I got a 442 for my wife for $500 after her Ford Tempo was totalled by a truck. No more tin can cars for her...

The seller insisted the 350 motor/tranny combo was rebuilt. The TH350 is good, it chirps the posi wheels good. After putting on a good Holley 600cfm carb and draining the water from the crankcase (hood louvers rusted the aircleaner) I fired it up. About a jillion header leaks so new headers and exhaust to the back of the car. Cylinder #1 and #7 actually glowed their header tubes (I assume from the fresh air so close).

With new exhaust the motor runs awful, initial timing is set right. I even rebuilt the HEI distrib with Pertronix parts and used Taylor 8mm wires. Car needed this anyway. Vacuum guage shows 14 twitching wildly (burnt/pitted exhaust valves?) Motor did sit for 5 years taking in water from carb thru hood (desperate here).

Block is #2 from 1968-1970. Heads are 79cc #8's from 75 smog era (442, should say Cutlass, since it's 1975 model). Compression test shows #1,3,5,7 all make 125psi (8.0 CR inline with model specs and 79cc chamber I guess). #4 is 135psi and #6 is 145psi. Odd, carbon build up?

#2 and #8 are 0psi. Removing this valve cover shows just a twitching intake rocker on #8 with sloppy pushrod (it read 110psi initially, but every try after is just 0). Oil control on #8 is messed, it's leaky bad, but I assume this isn't fatal. #2 intake rocker doesn't move at all, I didn't notice any slop in the pushrod. Intake manifold is still on, I know it might help if it were off but I can't do it quite yet where the car is (it still moves, barely).

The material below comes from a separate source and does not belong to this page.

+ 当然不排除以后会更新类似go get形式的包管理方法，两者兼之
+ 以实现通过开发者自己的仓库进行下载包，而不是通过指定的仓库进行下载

1) I'm assuming cyl#8 is a collapsed lifter, because I saw it make 110psi once (so cam lobe can't be that bad right?), and I see no obvious damage to the head or springs (they are awfully clean too, no deposits; it does look like less than 10K on the motor). Even the slugs (thru the spark plug holes) look pretty clean to me.

2) As for cyl#2 I figure another collapsed lifter but then why no play in the pushrod? can a collaped lifter stick "up" in the bore to eliminate the play and still not touch the cam? No rocker movement, no pushrod play as well...

3) Perhaps the cam wasn't broken in right and #2 intake lobe is worn or rounded completely (#2).

This car is a factory no A/C, a 3.43 posi and factory hurst shifter from another car (orig. column shift), and now still retains new headers/exhaust/h-pipe. Seems someone raced it. But how with smog heads and low static cylinder compression (or is this bleed of from a cam?). The harmonic balancer even shows no wear at it's rubber ring. Obviously the block was changed, as it dates only to 1970 at latest, car is 75.

Can I get away with just changing the 16 lifters for $65 if the cam isn't damaged? Will they reseat on the lobes in otherwords? I've heard mixed reports on this. The converse, new cam on old lifters everyone agrees is bad.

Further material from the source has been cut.